The restoration project has been tackled with enormous energy and concern for detail. The supervising architect was Robert Groves in Skipton and the builder Martin Sharp of Stainforth. So harmonious and enthusiastic was the project that Emma, who had come to Taitlands from London, married Martin.

The restoration of Taitlands was carried out in stages over a period of several years. At the insistence of the Yorkshire Dales National Park planners, the carriage house was tackled first, ‘to provide jobs’. Work on the main house followed and included re-roofing, as well as major structural repairs. The replacement of the rotten timber lintels over all the large windows was an especially tricky job, as the sashes and shutters were preserved.
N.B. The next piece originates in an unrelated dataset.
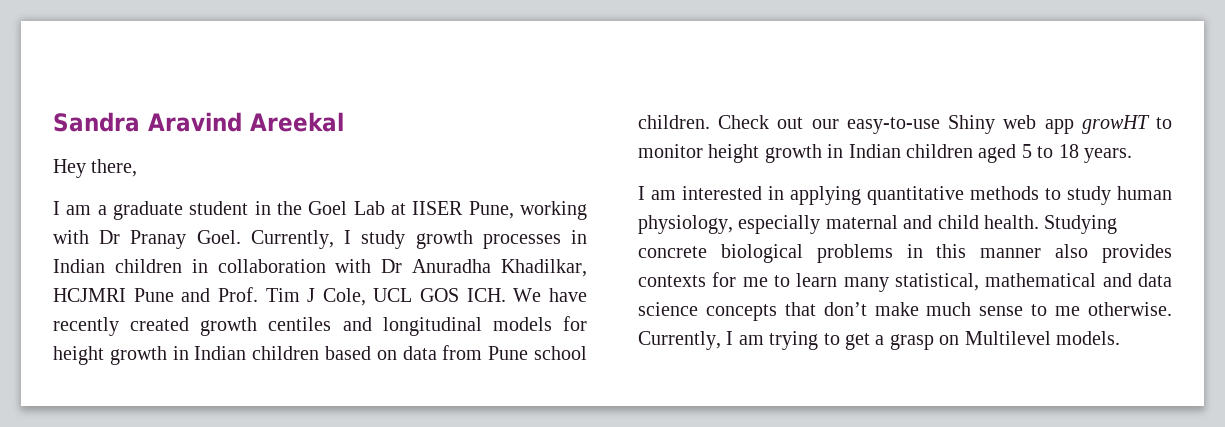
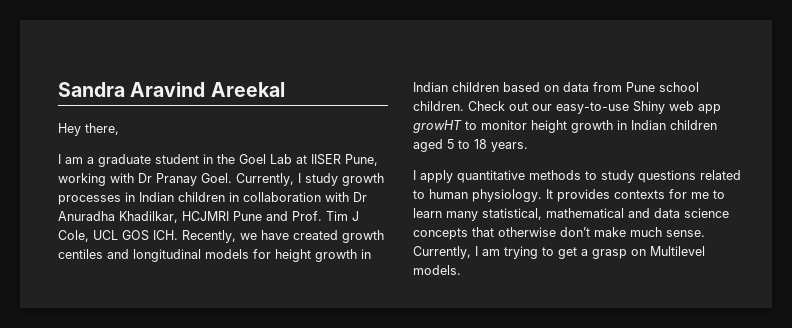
[513,288,587,302] [53,317,119,336] We have recently -> [182,230,289,243] Recently, we have
[651,186,1172,205] [638,215,1118,234] [638,244,1089,263] am interested in applying quantitative methods to study human physiology, especially maternal and child health. Studying concrete biological problems in this manner also -> [420,170,741,183] [413,189,553,202] apply quantitative methods to study questions related to human physiology. It
(816, 309) none -> [498,227,556,237] otherwise
[979,302,1172,316] sense to me otherwise. -> [666,230,705,237] sense.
The rich stucco cornices in the principal rooms also needed repair and Mrs Sharp had a stroke of genius at the dentist in Skipton, when she realised that the dentist’s plaster of Paris would make an ideal mould for copying missing bits of anthemion and Greek key.

Fortunately, the fine joinery, including panelled doors, the main and servant’s stairs and the colourful encaustic mosaic tiles of the hall floor, proved reparable and it has been possible to reinstate all the interiors to their original domestic appearance. New services have also been introduced, including a ground-source heat system, which has greatly reduced the running costs.

The revival of the garden has followed the repair of the buildings and award-winning garden designer Bunny Guinness has overseen the new planting and formal layout around the house, which provides a suitable foreground to the picturesque views over the surrounding Yorkshire Dales.

After all the repairs and having owned Taitlands for 13 years, the Sharps decided to move to a farm with more land nearby and the house was sold early in 2021 to a family who will continue to nurture it. It is a heartening story of the retrieval of a good house from institutional ownership and its return to its original role as a private residence.